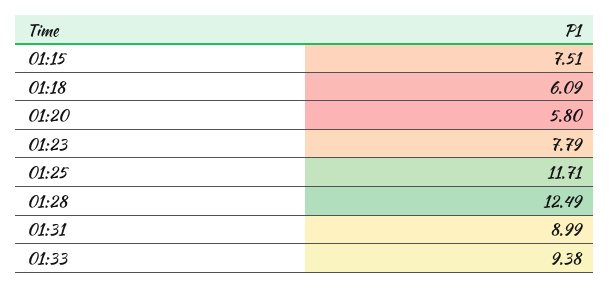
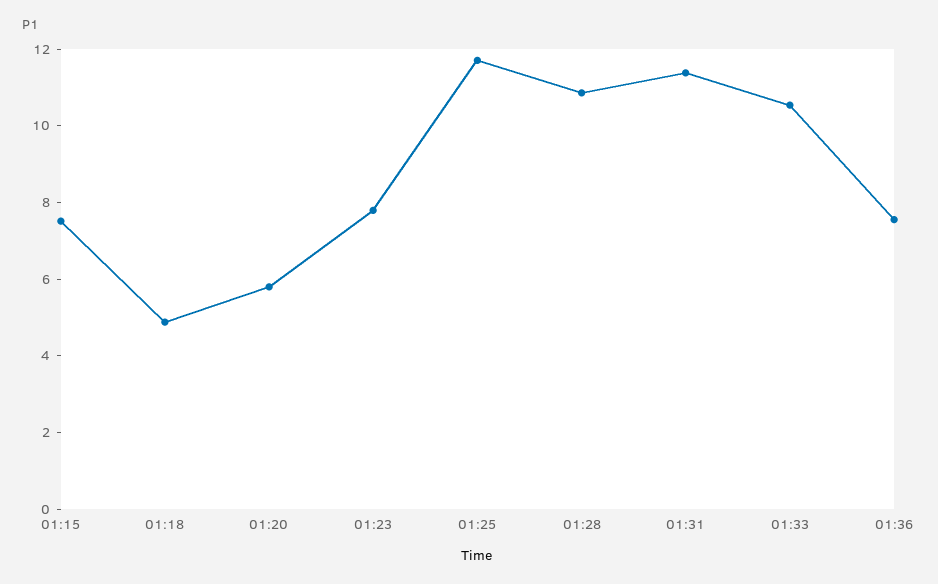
01:18: 6.09 -> 5
01:28: 12.49 -> 11
01:31: 8.99 -> 11.5
01:33: 9.38 -> 10.5
01:36: none -> 7.5

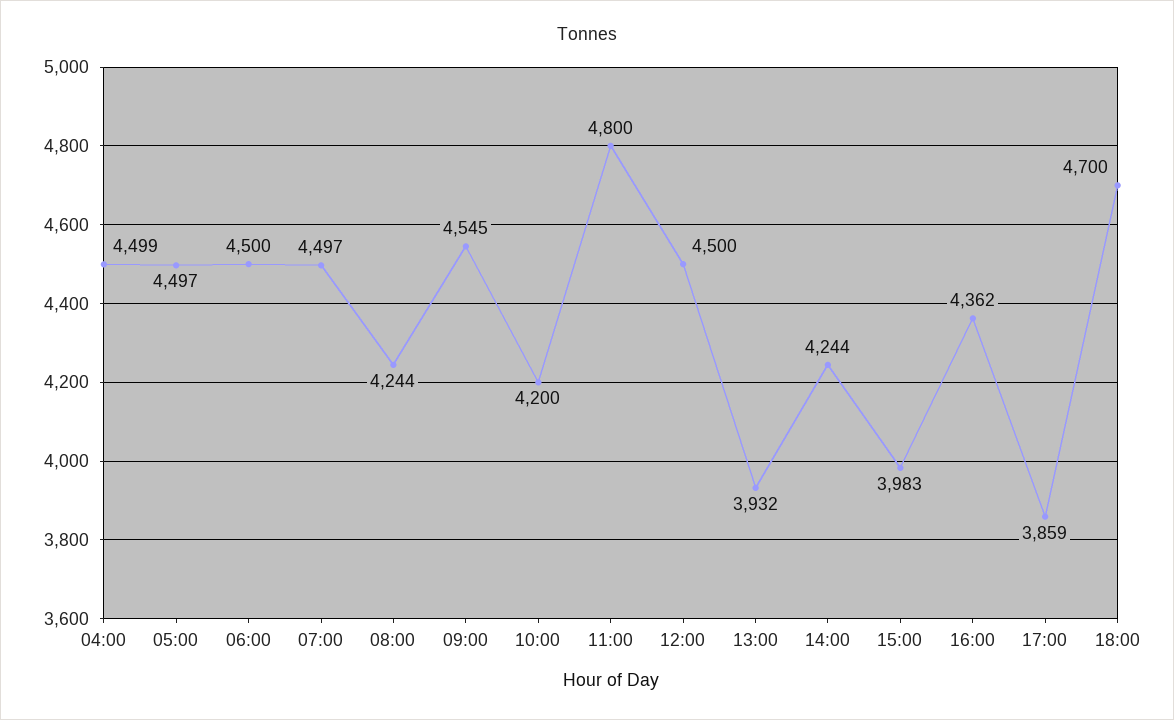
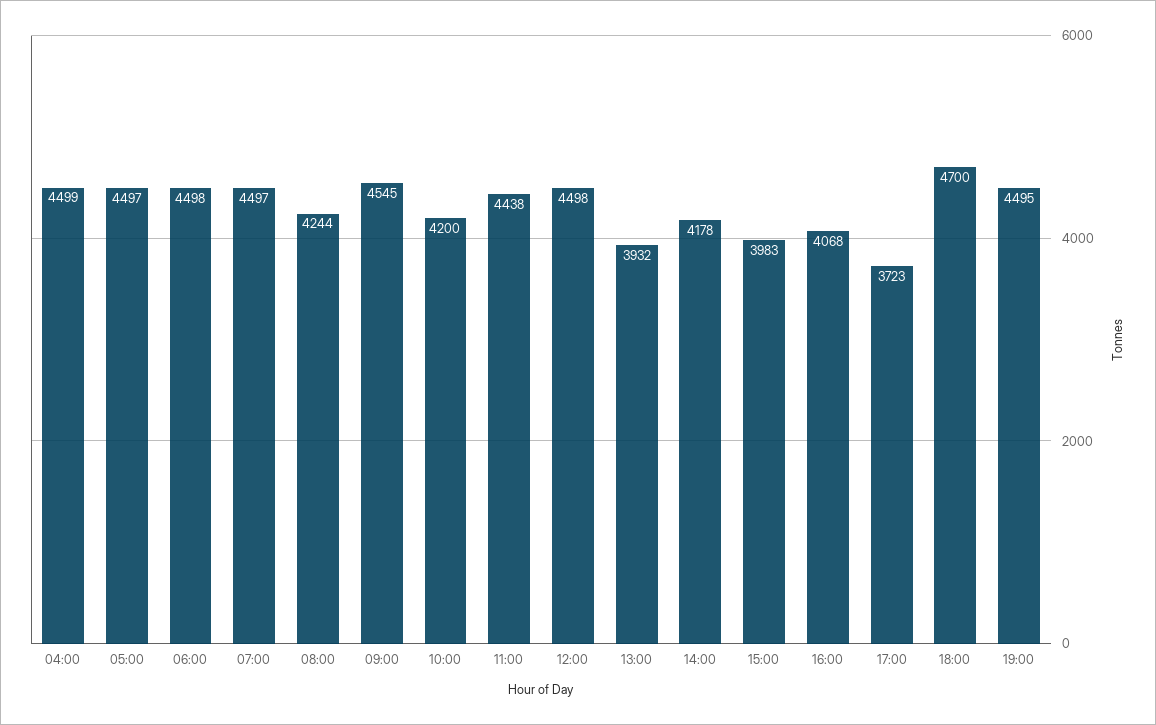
06:00: 4500 -> 4498
11:00: 4800 -> 4438
12:00: 4500 -> 4498
14:00: 4244 -> 4178
16:00: 4362 -> 4068
17:00: 3859 -> 3723
19:00: none -> 4495

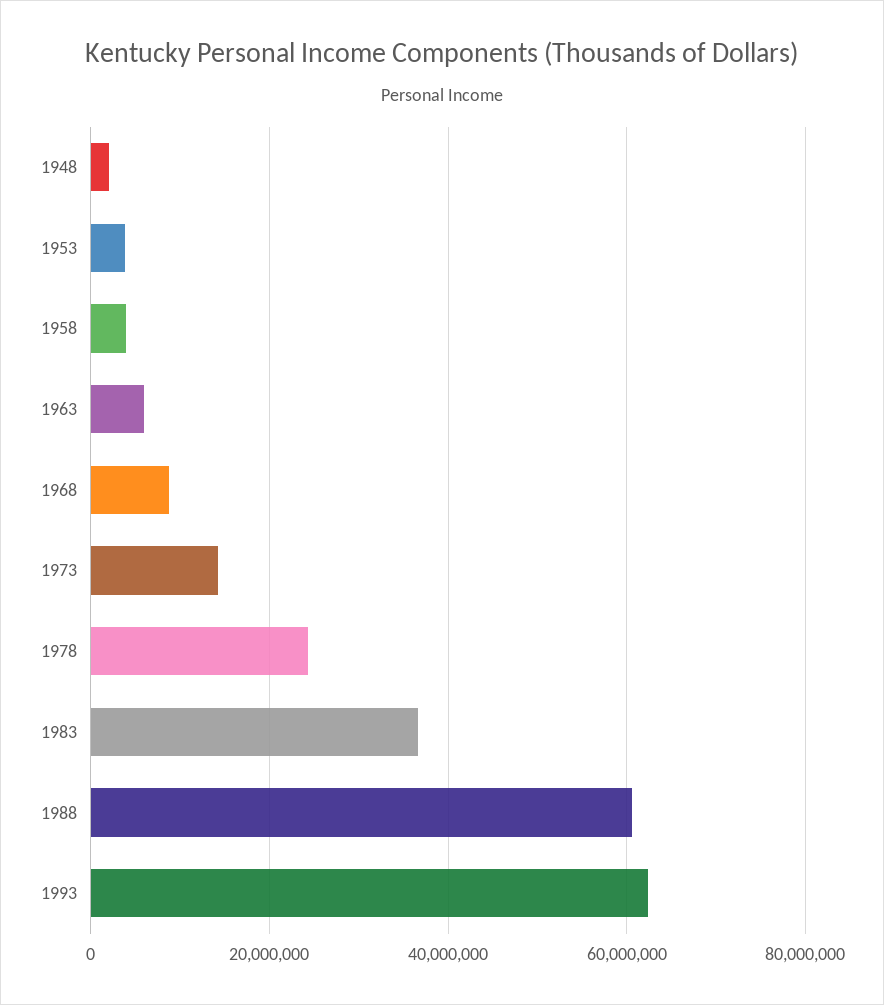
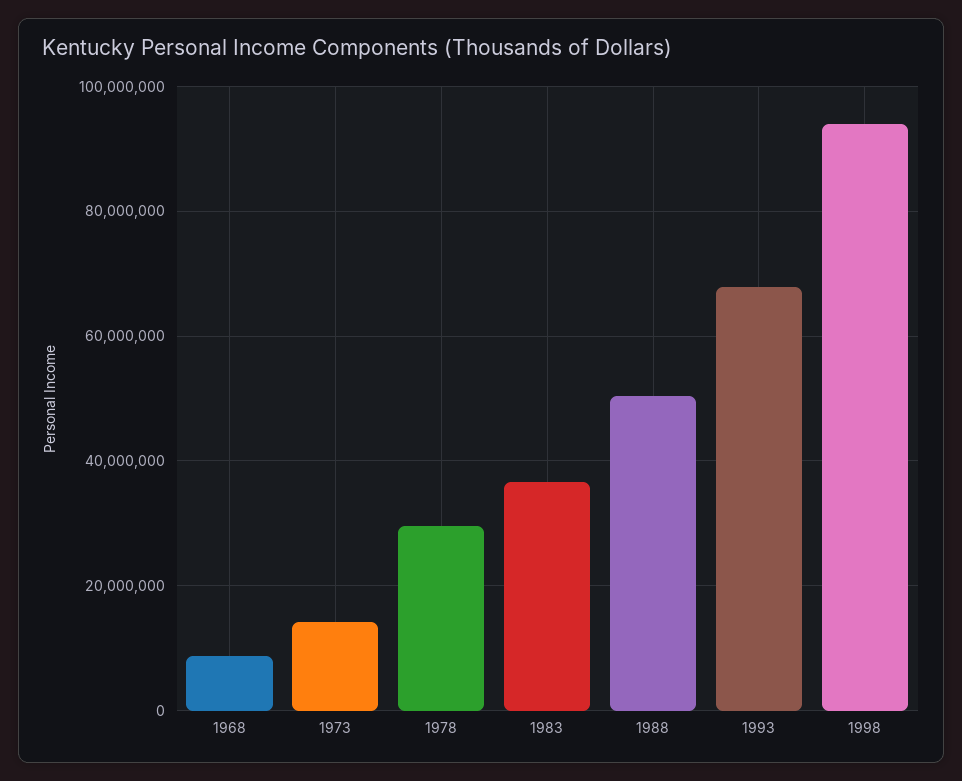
1948: 2000000 -> none
1953: 4000000 -> none
1958: 4000000 -> none
1963: 6000000 -> none
1978: 24000000 -> 30000000
1988: 60000000 -> 50000000
1993: 62000000 -> 68000000
1998: none -> 94000000

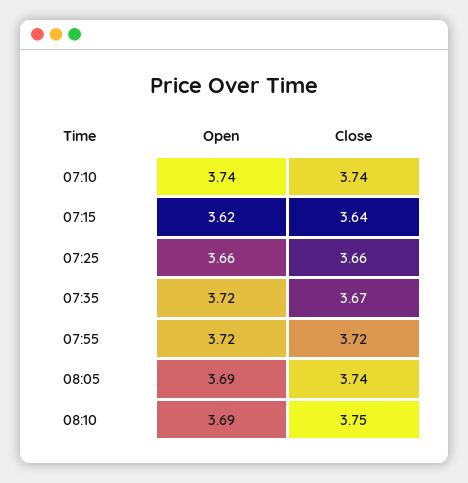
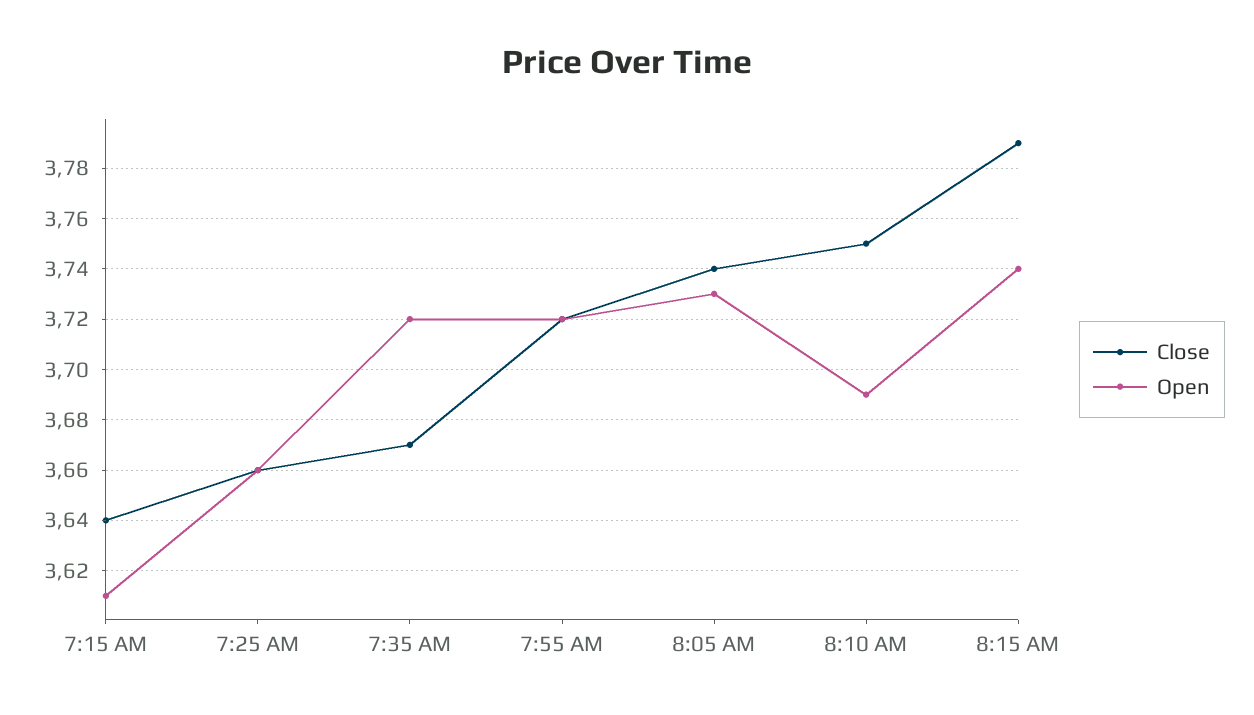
Open, 07:10: 3.74 -> none
Close, 07:10: 3.74 -> none
Open, 07:15: 3.62 -> 3.61
Open, 08:05: 3.69 -> 3.73
Close, 8:15 AM: none -> 3.79
Open, 8:15 AM: none -> 3.74

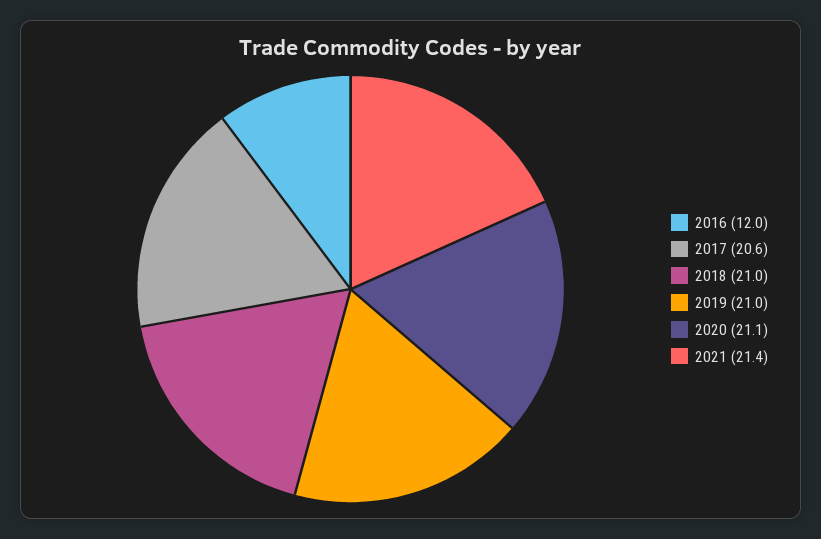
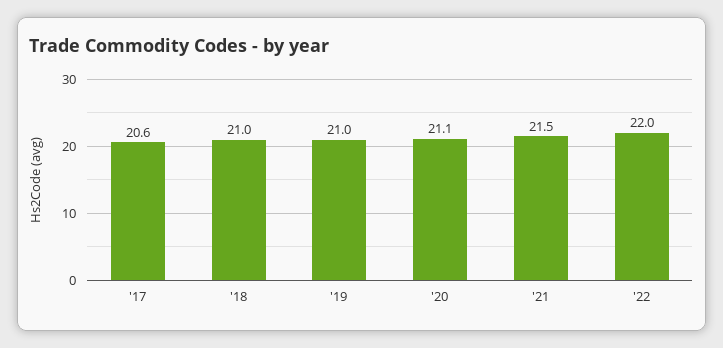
2016: 12 -> none
2021: 21.4 -> 21.5
'22: none -> 22

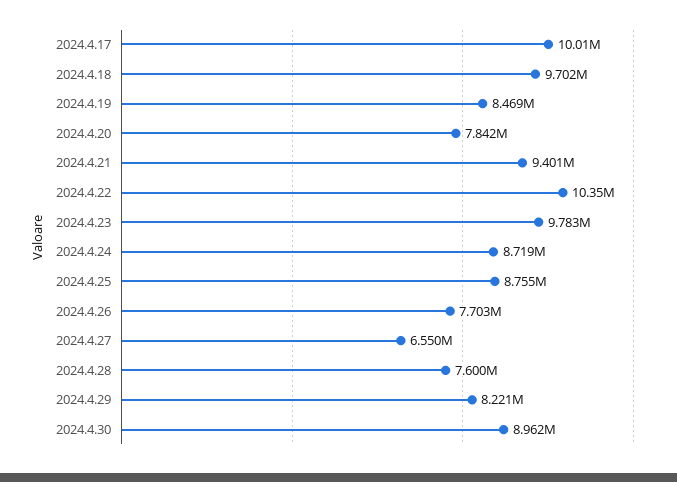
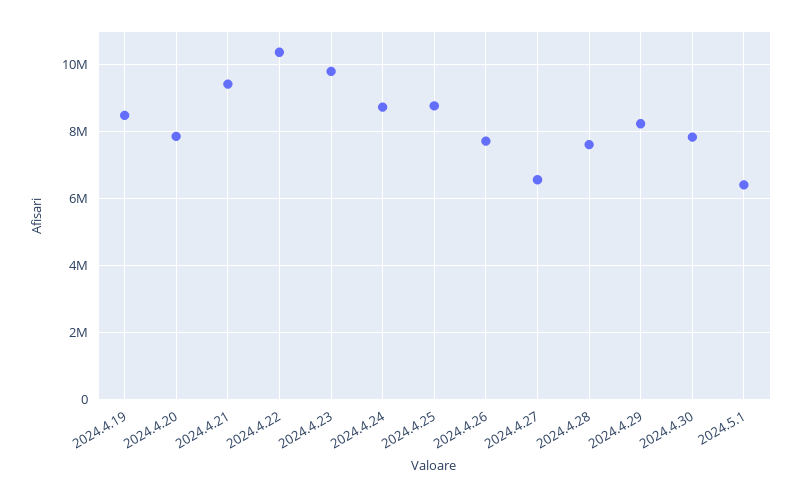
2024.4.17: 10010000 -> none
2024.4.18: 9702000 -> none
2024.4.30: 8962000 -> 7800000
2024.5.1: none -> 6400000

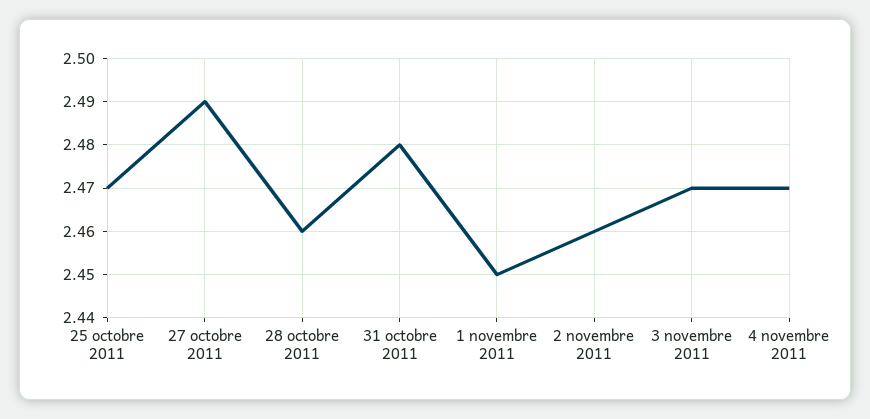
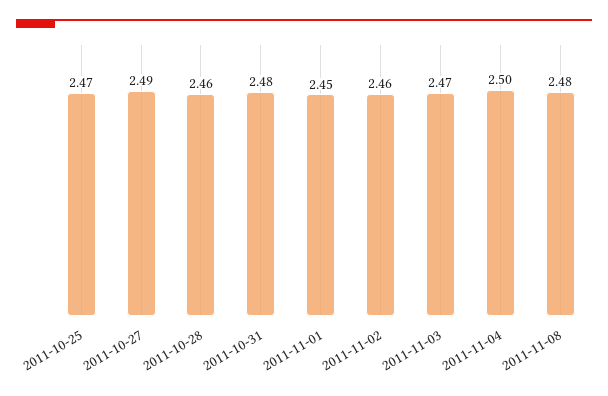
4 novembre 2011: 2.47 -> 2.5
2011-11-08: none -> 2.48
.....
## [PROBLEM REQUIREMENTS]
Reproduce exactly the line containing "1998: none -> 94000000" and every line after it in the material above, up to and including the last. Exclude all pictures.

## [TASK RESPONSE]
1998: none -> 94000000

Open, 07:10: 3.74 -> none
Close, 07:10: 3.74 -> none
Open, 07:15: 3.62 -> 3.61
Open, 08:05: 3.69 -> 3.73
Close, 8:15 AM: none -> 3.79
Open, 8:15 AM: none -> 3.74

2016: 12 -> none
2021: 21.4 -> 21.5
'22: none -> 22

2024.4.17: 10010000 -> none
2024.4.18: 9702000 -> none
2024.4.30: 8962000 -> 7800000
2024.5.1: none -> 6400000

4 novembre 2011: 2.47 -> 2.5
2011-11-08: none -> 2.48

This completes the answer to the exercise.